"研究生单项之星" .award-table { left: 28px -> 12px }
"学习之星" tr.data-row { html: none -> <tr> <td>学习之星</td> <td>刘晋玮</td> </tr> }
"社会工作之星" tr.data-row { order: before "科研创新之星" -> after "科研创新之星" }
···
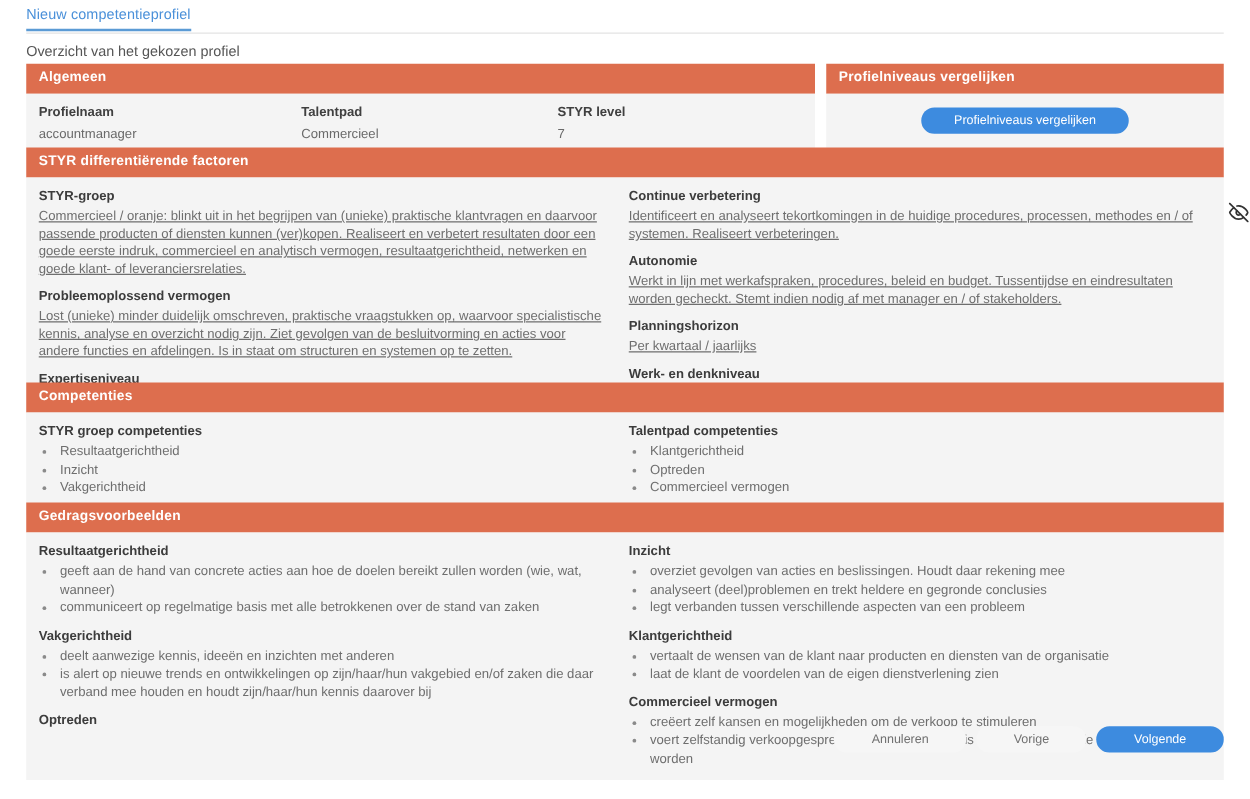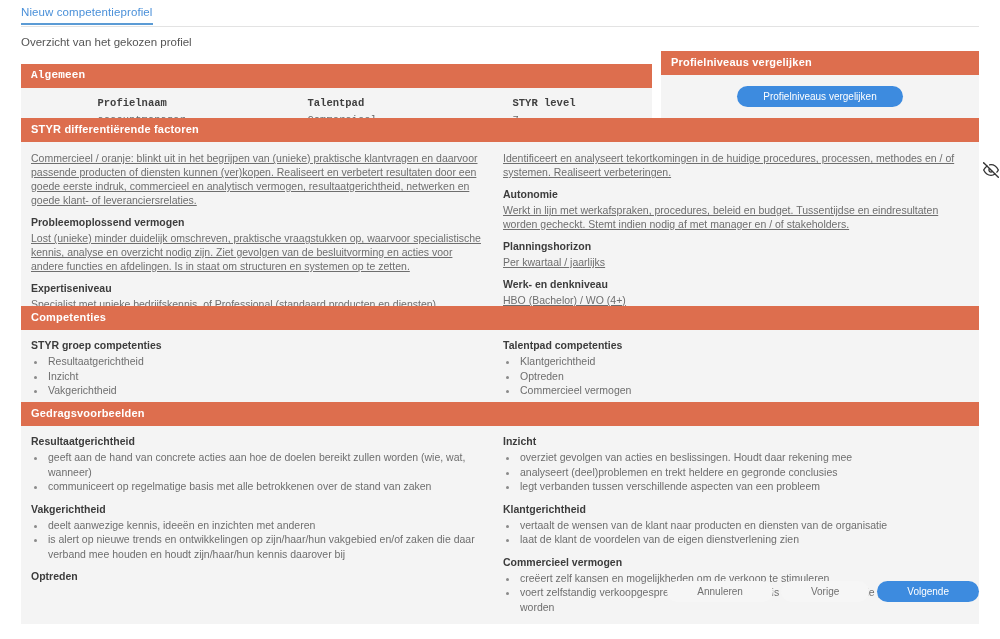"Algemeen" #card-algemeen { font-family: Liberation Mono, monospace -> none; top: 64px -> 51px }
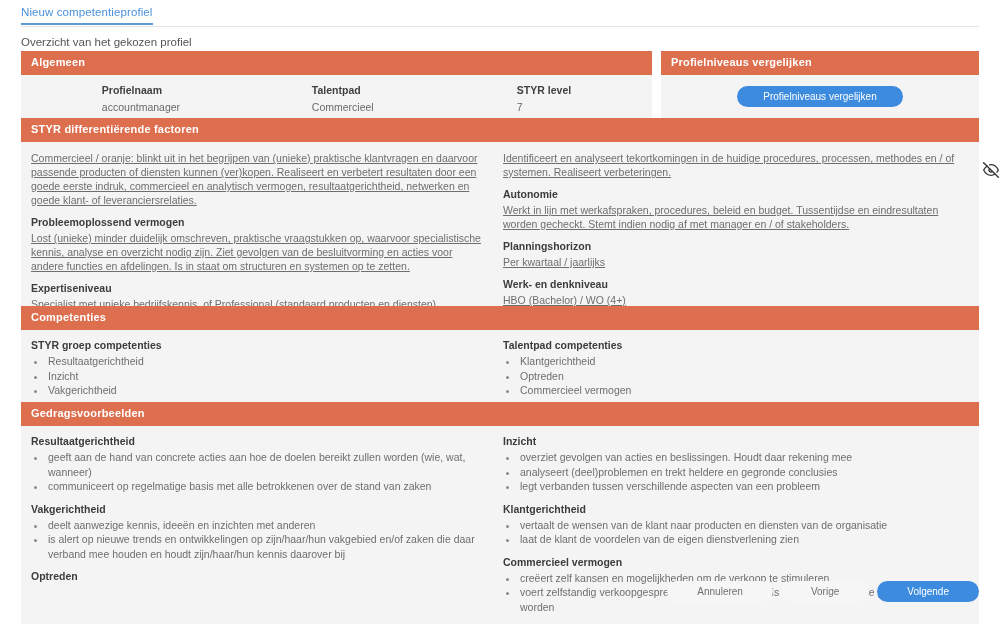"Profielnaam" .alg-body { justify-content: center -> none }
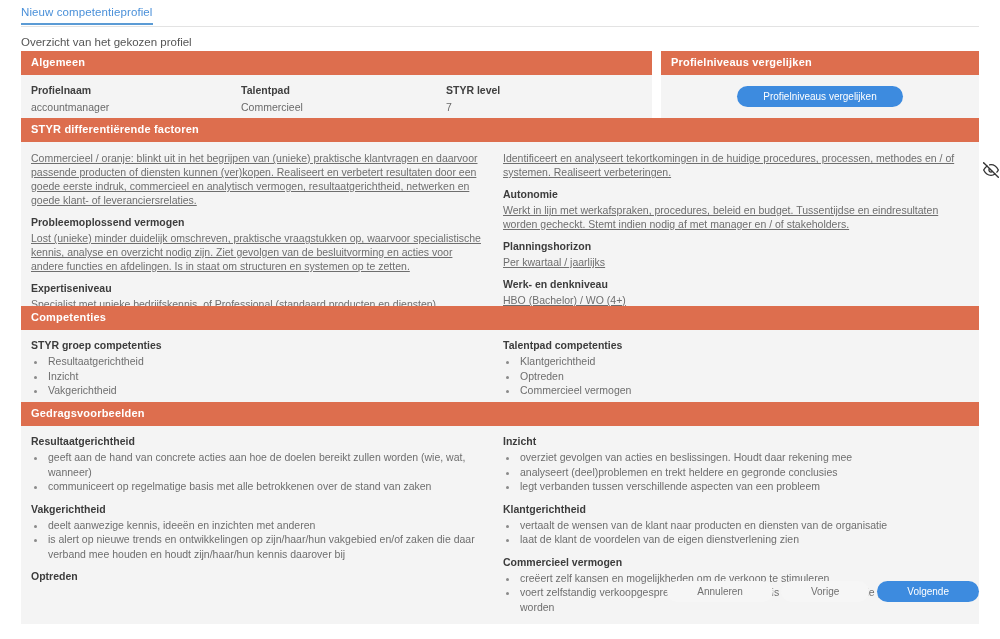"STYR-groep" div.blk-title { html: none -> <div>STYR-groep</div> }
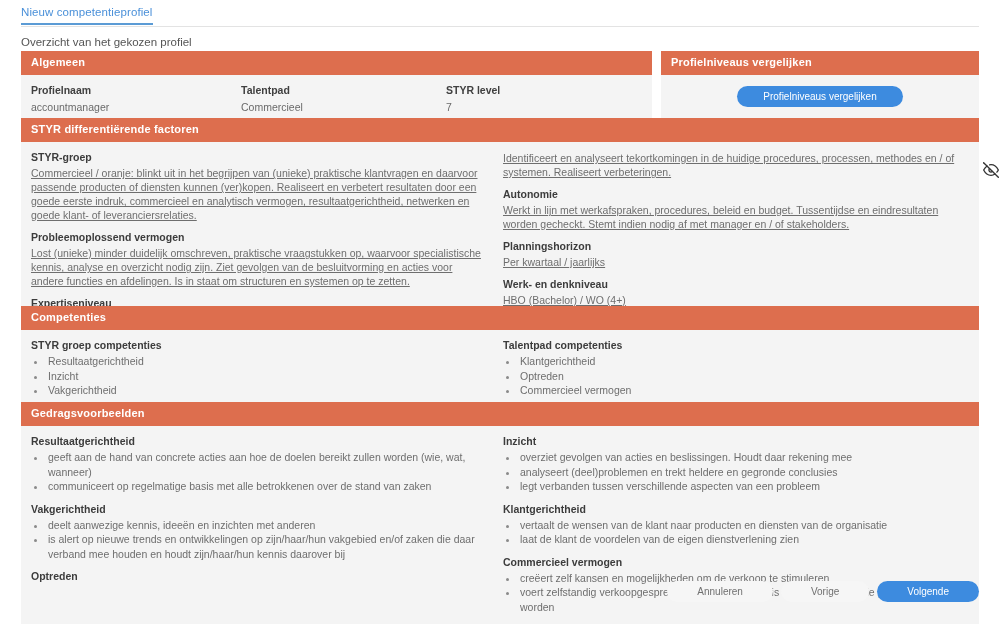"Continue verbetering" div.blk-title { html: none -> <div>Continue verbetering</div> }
···
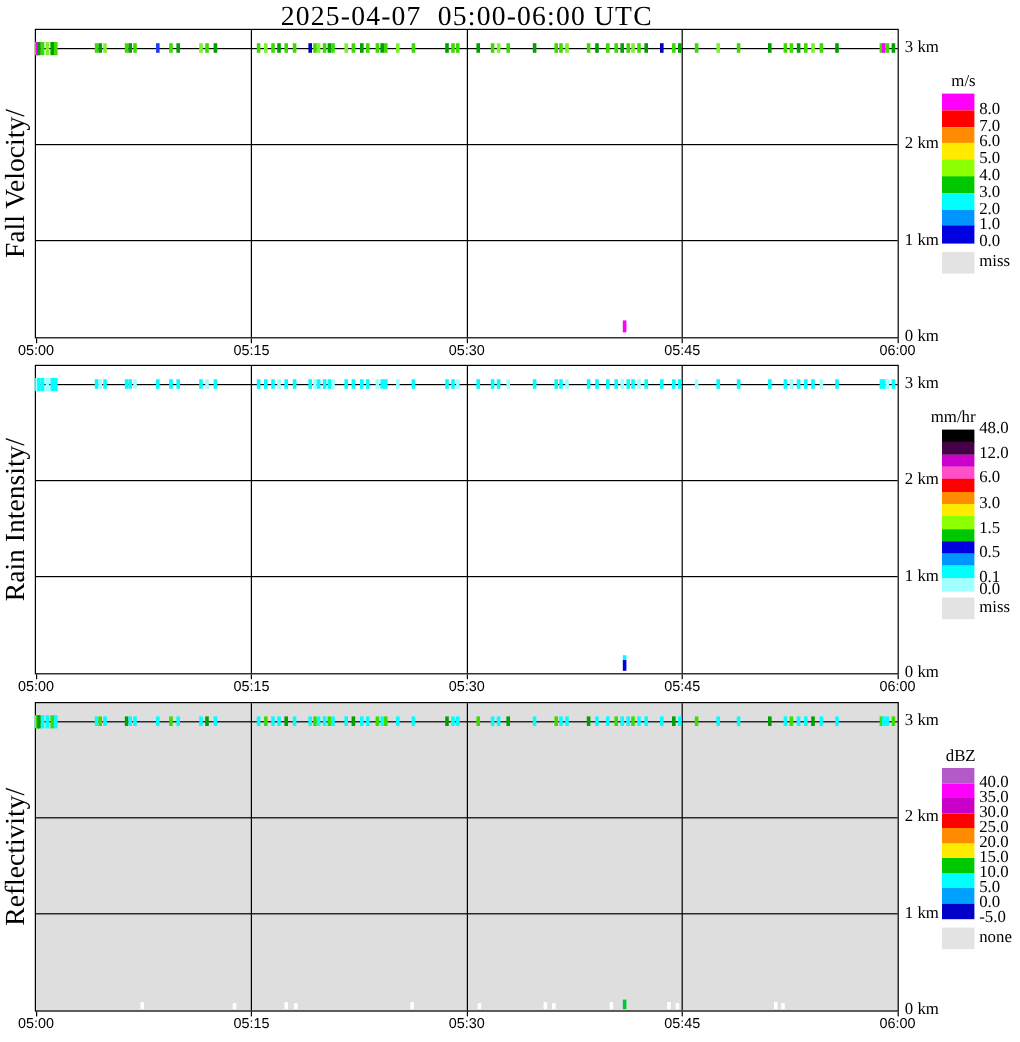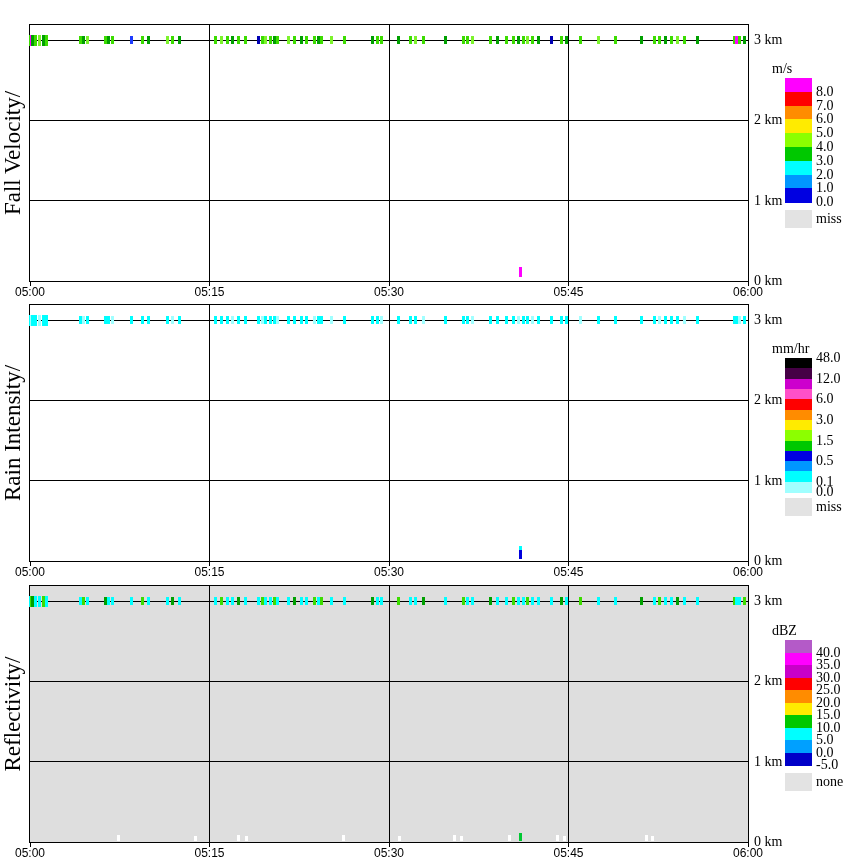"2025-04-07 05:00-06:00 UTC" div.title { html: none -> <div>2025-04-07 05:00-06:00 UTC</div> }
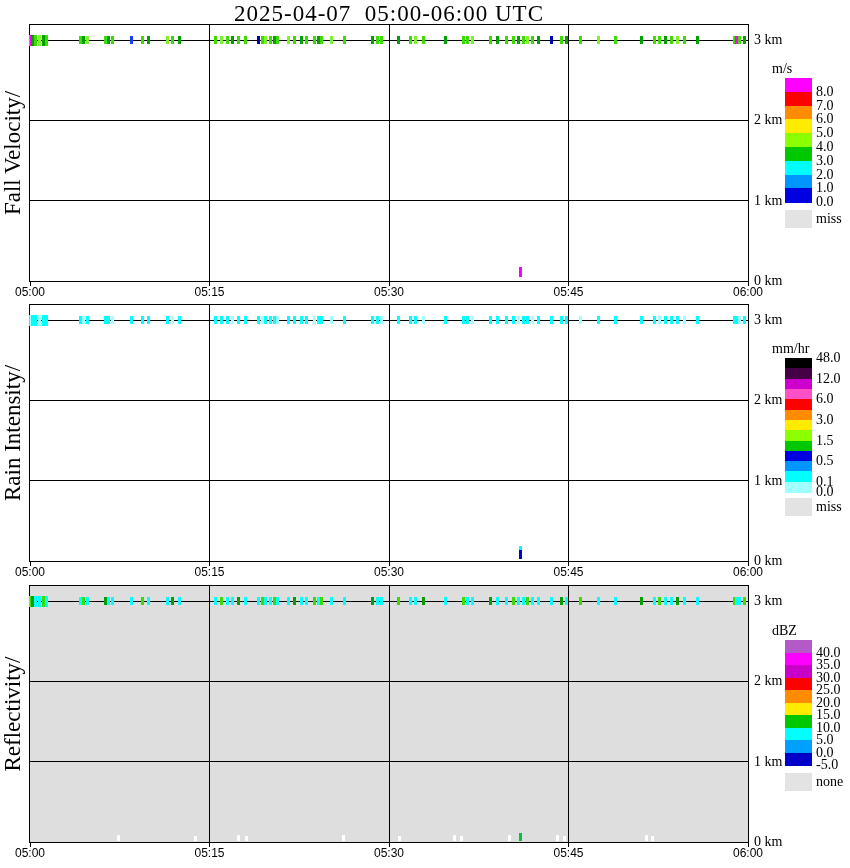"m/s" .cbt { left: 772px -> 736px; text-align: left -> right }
···
**Problem details**
Copy each line above holding "data".

**Response to the task**
"学习之星" tr.data-row { html: none -> <tr> <td>学习之星</td> <td>刘晋玮</td> </tr> }
"社会工作之星" tr.data-row { order: before "科研创新之星" -> after "科研创新之星" }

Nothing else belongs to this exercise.